In der Nacht träum­te ich, in den Früh­stücks­raum zu gehen. Über­all saßen Kat­zen, auf dem Schin­ken, auf der Sala­mi und auf dem Käse, sogar in der Mar­me­la­de und in der Joghurtschüs­sel, der gan­ze Boden war mit Früh­stücks­flo­cken über­sät, und auf den Tischen waren die Kaf­fee­kan­nen umge­kippt. Dies­mal wach­te ich wirk­lich auf, fand mich schweiß­ge­ba­det im Bett wie­der. Ich kipp­te das Fes­ter, es war feucht vom Regen, aber man konn­te noch immer die Stel­le sehen, gegen die der Kat­zen­kör­per geprallt war. Ich leg­te mich wie­der ins Bett und kuschel­te mich eng an mei­nen Mann.
»Lass uns mor­gen in der Früh abrei­sen, ich mag hier nicht mehr blei­ben«, schlug ich vor.

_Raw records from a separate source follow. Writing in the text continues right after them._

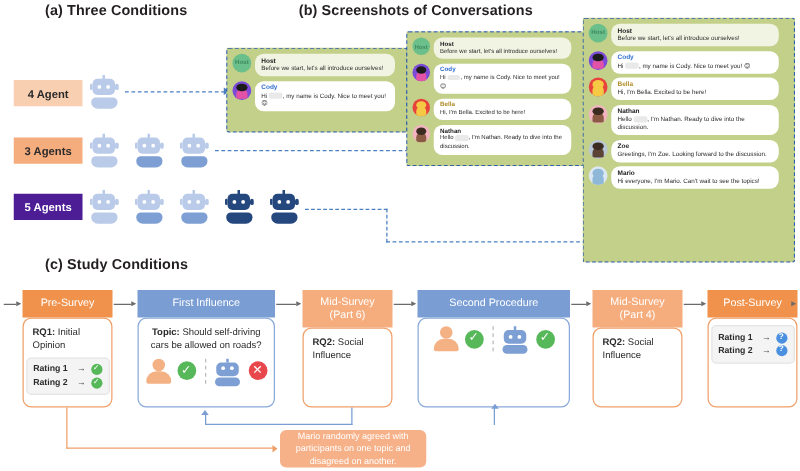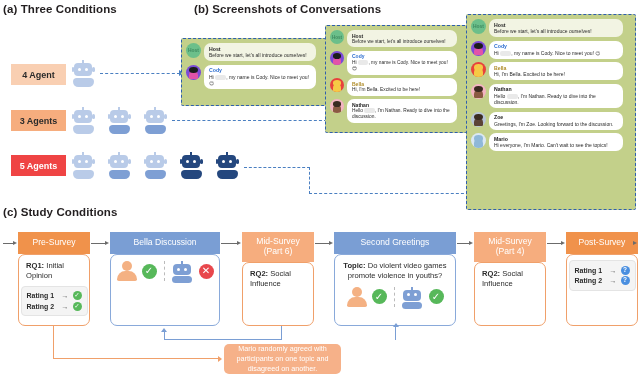--- a/index.html
+++ b/index.html
@@ -1,19 +1,19 @@
 <!DOCTYPE html>
 <html><head>
 <meta charset="utf-8">
 <style>
   html,body{margin:0;padding:0;background:#ffffff;}
   body{width:640px;height:377px;position:relative;overflow:hidden;
        font-family:"Liberation Sans","DejaVu Sans",sans-serif;color:#231f20;}
   .abs{position:absolute;}
-  .sec-title{font-size:11.5px;font-weight:bold;color:#231f20;letter-spacing:.1px;}
+  .sec-title{font-size:11.5px;font-weight:bold;color:#231f20;letter-spacing:.1px;margin-left:33px;}
 
   
   .cond-label{display:flex;align-items:center;justify-content:center;
      font-size:9px;font-weight:bold;color:#2b2b2b;height:21px;}
 
   .bot{position:absolute;}
   .bot .head{position:absolute;left:2px;top:3px;width:18px;height:13px;border-radius:4px;}
   .bot .ant{position:absolute;left:10px;top:0px;width:2px;height:4px;}
   .bot .eye{position:absolute;width:3.4px;height:3.4px;border-radius:50%;background:#ffffff;top:7.5px;}
   .bot .eye.l{left:6px;} .bot .eye.r{left:13px;}
@@ -78,21 +78,21 @@
   .person .pb{position:absolute;left:0;top:10px;width:20px;height:10px;
       border-radius:9px 9px 2px 2px;background:#f4b183;}
 </style>
 </head>
 <body>
 
 <div class="abs sec-title" style="left:3px;top:3px;">(a) Three Conditions</div>
 
 <div class="abs cond-label" id="cl0" style="left:11px;top:64px;width:55px;background:#f9cfb2;">4 Agent</div>
 <div class="abs cond-label" id="cl1" style="left:11px;top:110px;width:55px;background:#f6ad7e;">3 Agents</div>
-<div class="abs cond-label" id="cl2" style="left:11px;top:155px;width:55px;background:#ef4444;color:#fff;">5 Agents</div>
+<div class="abs cond-label" id="cl2" style="left:11px;top:155px;width:55px;background:#4c1d95;color:#fff;">5 Agents</div>
 
 <div class="bot" style="left:72px;top:60px;">
   <div class="ant" style="background:#b9cbe8"></div>
   <div class="head" style="background:#b9cbe8"></div>
   <div class="ear l" style="background:#b9cbe8"></div>
     <div class="ear r" style="background:#b9cbe8"></div>
   <div class="eye l"></div>
     <div class="eye r"></div>
   <div class="body" style="background:#b9cbe8"></div>
 </div>
@@ -175,21 +175,21 @@
 <div class="arrowhead" style="left:179px;top:70px;"></div>
 
 <div class="dash-h" style="left:172px;top:120px;width:155px;"></div>
 <div class="arrowhead" style="left:326px;top:117px;"></div>
 
 <div class="dash-h" style="left:244px;top:167px;width:66px;"></div>
 <div class="dash-v" style="left:309px;top:167px;height:27px;"></div>
 <div class="dash-h" style="left:309px;top:193px;width:160px;"></div>
 <div class="arrowhead" style="left:467px;top:190px;"></div>
 
-<div class="abs sec-title" style="left:194px;top:3px;">(b) Screenshots of Conversations</div>
+<div class="abs sec-title" style="left:206px;top:3px;">(b) Screenshots of Conversations</div>
 
 <div class="chatpanel" id="panel1" style="left:181px;top:38px;width:145px;height:68px;">
     <div class="msgrow">
       <span class="ava" style="width:15px;height:15px;background:#6bbf8a;display:inline-flex;align-items:center;justify-content:center;color:#3e8a5f;font-size:4.95px;font-weight:bold;">Host</span>
       <div class="bub host" style="width:112px;margin-left:3px;">
         <span class="nm" style="font-size:5.2px;color:#1c1c1c;">Host</span>
         <span class="tx" style="font-size:5px;">Before we start, let's all introduce ourselves!</span>
       </div>
     </div>
     <div class="msgrow">
@@ -321,23 +321,24 @@
             <span class="lab">Rating 2</span>
             <span style="margin:0 4px;color:#555;">→</span>
             <span class="badge" style="background:#57b85a;">✓</span>
           </div>
         </div>
       </div>
     </div>
     <div class="grey-arrow" style="left:91px;top:243px;width:14px;"></div>
     <div class="grey-head" style="left:105px;top:240.5px;"></div>
     <div class="stage-hd" style="left:110px;top:232px;width:110px;height:22px;background:#7a9ed4;">
-      <span>Bella Discussion</span>
+      <span>First Influence</span>
     </div>
     <div class="stage-bd bdy-blue" style="left:110px;top:254px;width:110px;height:72px;">
+      <div class="topic" style="padding:6px 6px 0 6px;"><b>Topic:</b> Should self-driving cars be allowed on roads?</div>
       <div style="display:flex;align-items:center;justify-content:center;gap:5px;margin-top:6px;">
         <span class="person" style="position:relative;width:20px;height:20px;display:inline-block;">
           <span class="ph"></span>
           <span class="pb"></span>
         </span>
         <span class="badge" style="background:#57b85a;width:15px;height:15px;font-size:10px;">✓</span>
         <span style="width:0;height:20px;border-left:1px dashed #bbb;margin:0 2px;"></span>
         <span style="position:relative;width:22px;height:20px;display:inline-block;">
           <span style="position:absolute;left:9px;top:0;width:2px;height:3px;background:#7e9fd4;"></span>
           <span style="position:absolute;left:1px;top:3px;width:18px;height:11px;border-radius:4px;background:#7e9fd4;"></span>
@@ -353,24 +354,23 @@
     <div class="stage-hd" style="left:242px;top:232px;width:72px;height:30px;background:#f6ad7e;">
       <span>Mid-Survey</span>
       <span>(Part 6)</span>
     </div>
     <div class="stage-bd bdy-orange" style="left:242px;top:262px;width:72px;height:64px;">
       <div class="rq" style="padding:6px 6px 0 7px;"><b>RQ2:</b> Social Influence</div>
     </div>
     <div class="grey-arrow" style="left:315px;top:243px;width:14px;"></div>
     <div class="grey-head" style="left:329px;top:240.5px;"></div>
     <div class="stage-hd" style="left:334px;top:232px;width:122px;height:22px;background:#7a9ed4;">
-      <span>Second Greetings</span>
+      <span>Second Procedure</span>
     </div>
     <div class="stage-bd bdy-blue" style="left:334px;top:254px;width:122px;height:72px;">
-      <div class="topic" style="padding:6px 6px 0 6px;"><b>Topic:</b> Do violent video games promote violence in youths?</div>
       <div style="display:flex;align-items:center;justify-content:center;gap:5px;margin-top:6px;">
         <span class="person" style="position:relative;width:20px;height:20px;display:inline-block;">
           <span class="ph"></span>
           <span class="pb"></span>
         </span>
         <span class="badge" style="background:#57b85a;width:15px;height:15px;font-size:10px;">✓</span>
         <span style="width:0;height:20px;border-left:1px dashed #bbb;margin:0 2px;"></span>
         <span style="position:relative;width:22px;height:20px;display:inline-block;">
           <span style="position:absolute;left:9px;top:0;width:2px;height:3px;background:#7e9fd4;"></span>
           <span style="position:absolute;left:1px;top:3px;width:18px;height:11px;border-radius:4px;background:#7e9fd4;"></span>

Noch vor dem Früh­stück pack­ten wir. Im Restau­rant waren wir die ein­zi­gen Gäs­te, nur die Zustän­di­ge fürs Früh­stück stand gelang­weilt in der Ecke, fal­te­te Ser­vi­et­ten und strich über die zusam­men­ge­leg­ten Tisch­de­cken. Dazwi­schen schrieb sie etwas auf einen Block, auf dem bereits ein­zel­ne Wör­ter in einer senk­rech­ten Rei­he stan­den, viel­leicht die Lebens­mit­tel, die für das nächs­te Früh­stück besorgt wer­den muss­ten, viel­leicht aber war es auch eine pri­va­te Ein­kaufs­lis­te. 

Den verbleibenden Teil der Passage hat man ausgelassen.